The check-kiting scheme between the U.S. Treasury and the Fed, that has been going on quite openly for some 35 years, may have now been supplemented with another, this time between the Fed and the Bank of Japan, conducted in high secrecy. It involves the conspiratorial exchange of non-interest-bearing yen balances for interest-bearing Treasury debt in ever greater volume, over and above the need to finance the American trade deficit with Japan, huge as the latter may already be. The purpose of the conspiracy is to forestall a run on the dollar by other central banks and foreign exchange speculators. If my assumption about the existence of this conspiracy is correct, then the end-game of the regime of irredeemable currencies will be stretched out by another decade or so. However, that decade will not be one of inflation most observers expect. It will be one of deflation and world-wide depression which hardly anybody expects. Speculators shorting dollar-bonds will be massacred, and people in debt hoping to find relief in inflation will be squeezed out of their possessions. Reports on the demise of the bond bull have been Grossly (sic) exaggerated. Bill Gross, the self-styled Bond King, now talks about tsunami in the bond market with several more waves to come.

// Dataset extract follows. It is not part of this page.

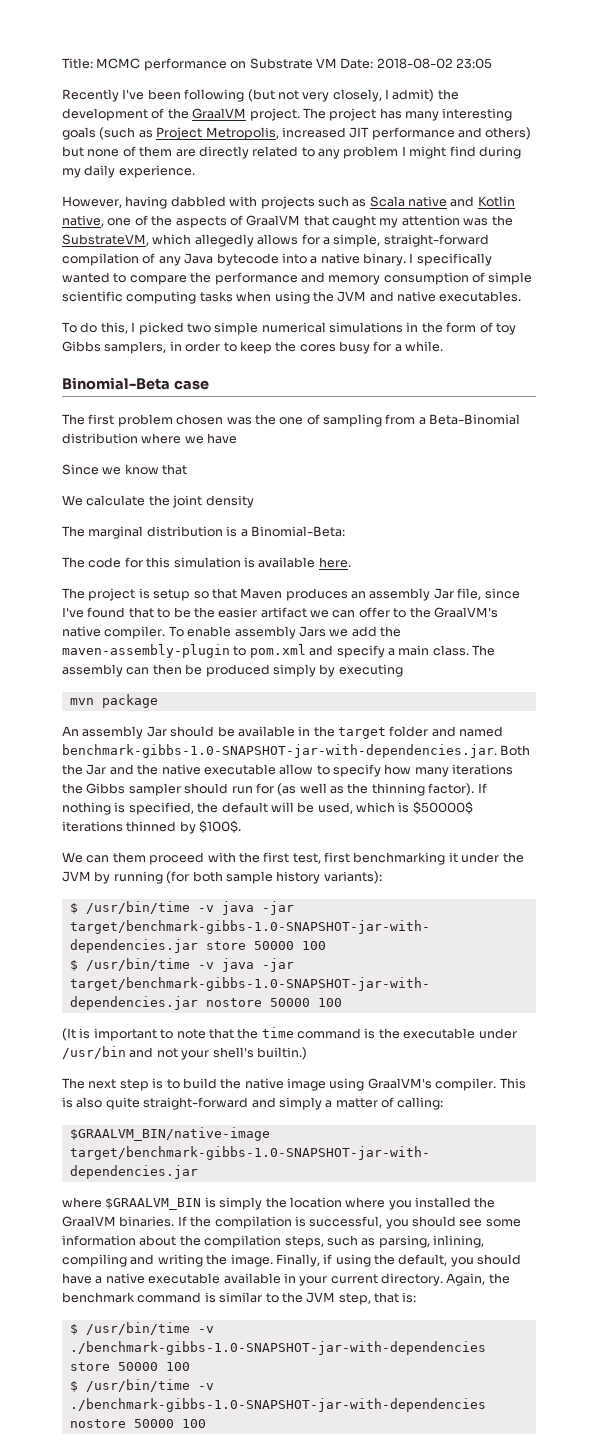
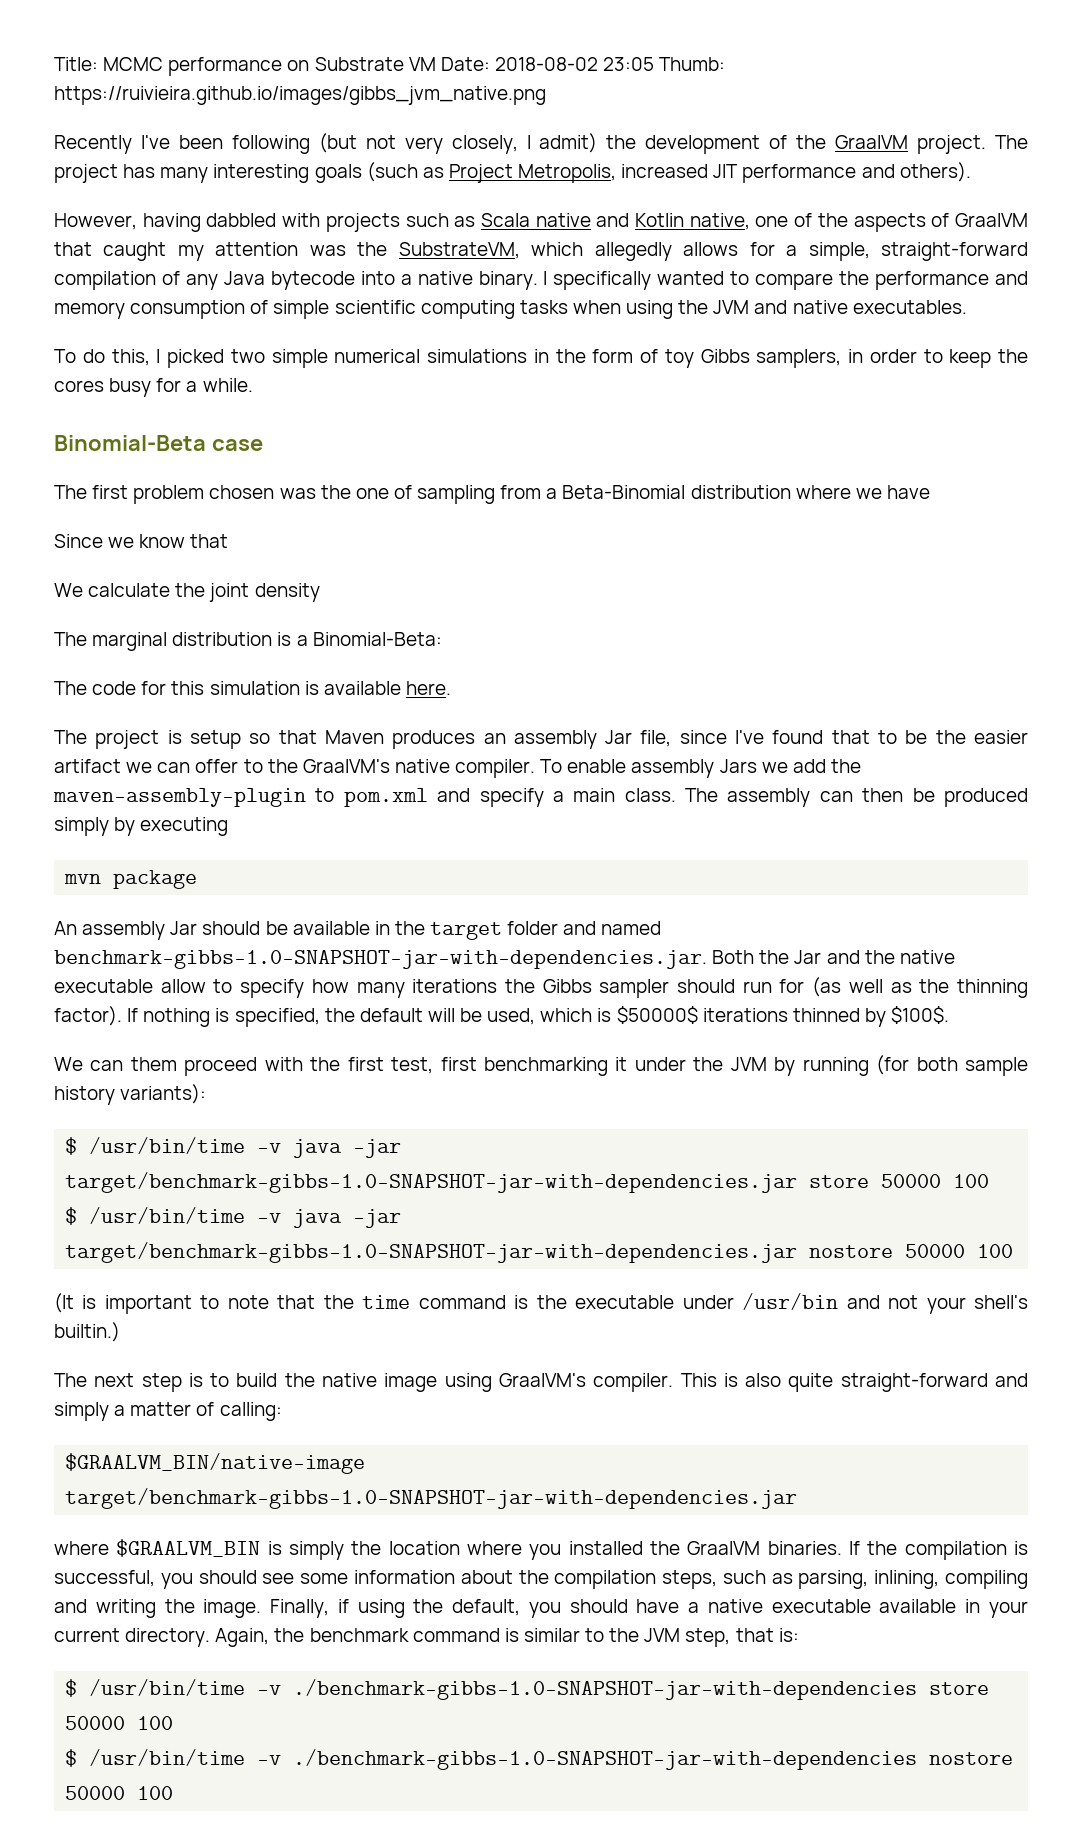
- Title: MCMC performance on Substrate VM Date: 2018-08-02 23:05
+ Title: MCMC performance on Substrate VM Date: 2018-08-02 23:05 Thumb: https://ruivieira.github.io/images/gibbs_jvm_native.png
- The project has many interesting goals (such as Project Metropolis, increased JIT performance and others) but none of them are directly related to any problem I might find during my daily experience.
+ The project has many interesting goals (such as Project Metropolis, increased JIT performance and others).

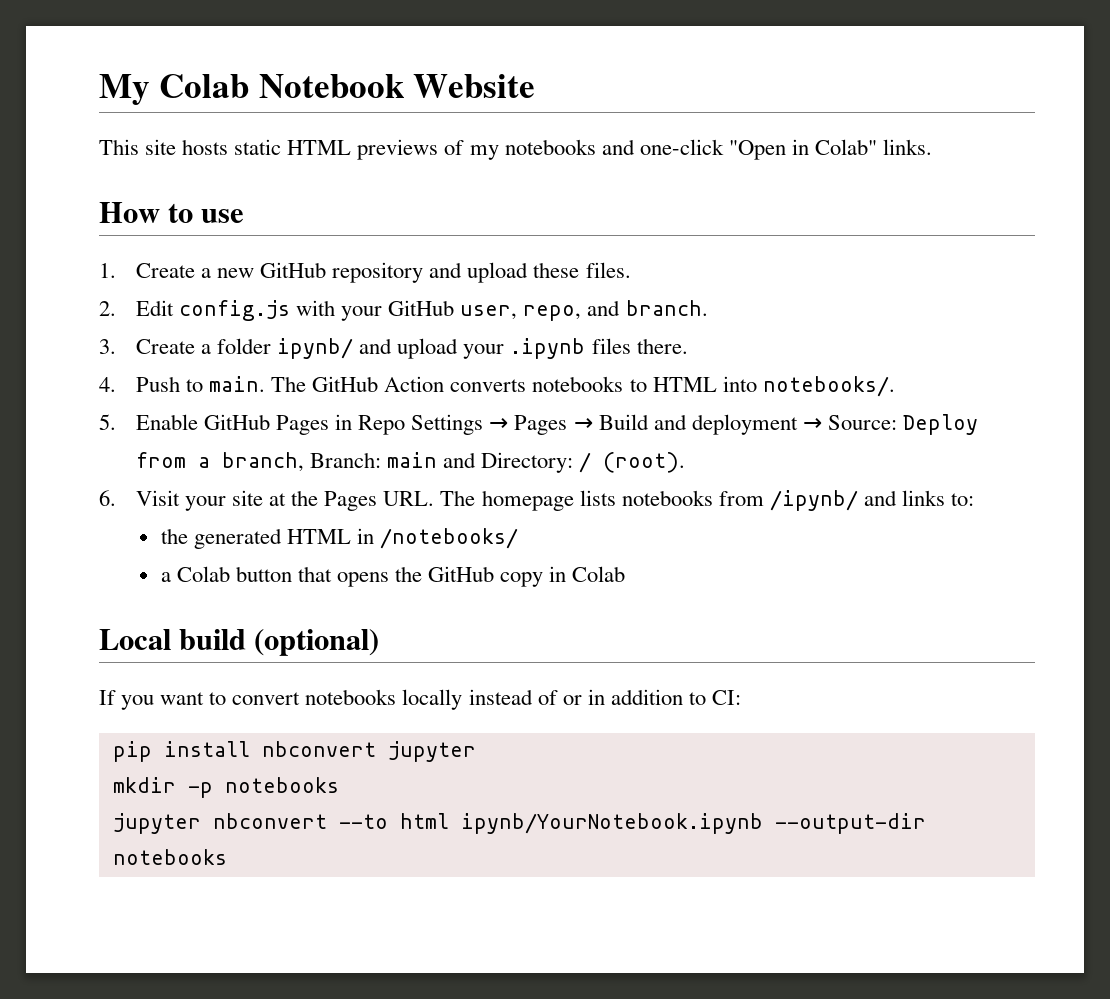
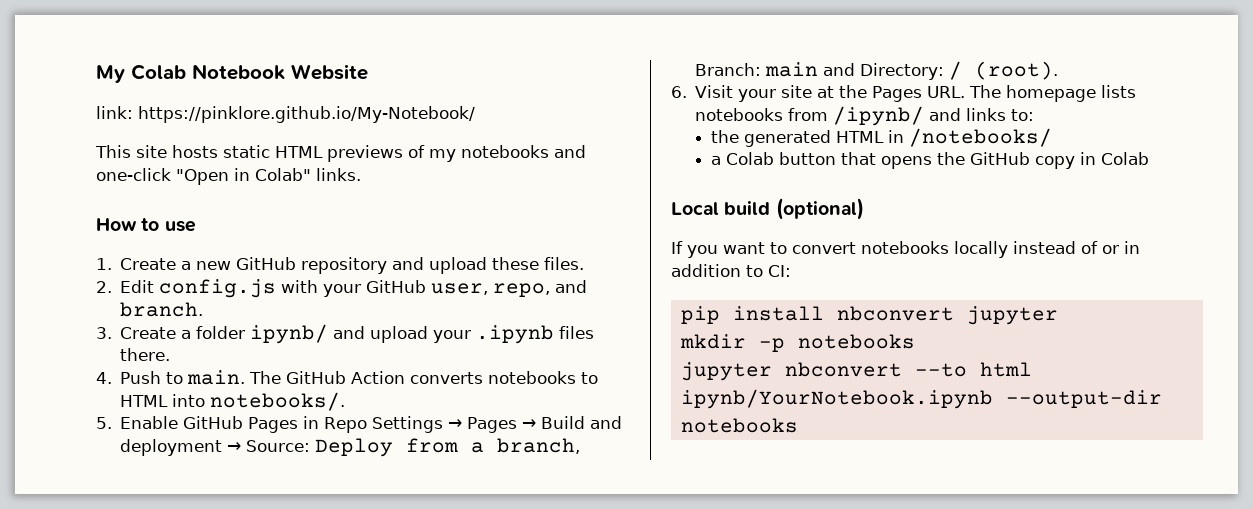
+ link: https://pinklore.github.io/My-Notebook/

Aristotle's axiom and the history of money

The history of money can be compressed into one line: man's efforts to defeat Aristotle's axiom asserting that it is not possible for any substance to be simultaneously present at two different places. Clearly, Aristotle meantphysical substances. Intellectual substances such as a promise to transfer ownership of chattel, or title to real property, can be simultaneously present in two different balance sheets. This is why governments are so enamored with paper money, another intellectual substance very different from gold money, which is a physical substance subject to Aristotle's axiom.

Stories about inspectors visiting rural banks in Scotland abound. The inspector's carriage was preceded by another, drawn by the fastest horses available in the country, loaded with gold coins to be shown to the inspector when he arrives, then to be moved post-haste to the next bank on the inspector's itinerary. In fact, companies existed to provide this important service to the banks. A worthy topic for research in economics could be the question to what extent the breeding of racehorses in England was financed by the desire of banks to defeat Aristotle's axiom. If we still had a gold standard, we would probably read about bank inspectors flying with the speed of Mach 1, preceded by another airplane carrying gold with the speed of Mach 2. By the time inspectors caught up with progress and could also fly with the speed of Mach 2, there would be supersonic aircrafts, the development of which was financed by the banks, to fly gold ahead of bank inspectors with the speed of Mach 3.

Invention of check-kiting

Luckily for the banks this was not necessary. Irredeemable currency made flying gold back-and-forth pointless. The banks soon found a less expensive way to defeat Aristotle's axiom. They invented check-kiting which, if necessary, could be operated with the speed of light. This is how it goes. Two banks, A and B, conspire. Bank A issues an unbacked check payable to Bank B. Then Bank B issues a second unbacked check of similar amount payable to A that can be shown when the first check is presented for payment. Then A issues a third unbacked check of similar amount payable to B that can be shown when the second check is presented for payment. And so on and so forth. The game the two banks play can be continued indefinitely with the result that they have appropriated, quite fraudulently, the amount of the first check, the wages of conspiracy.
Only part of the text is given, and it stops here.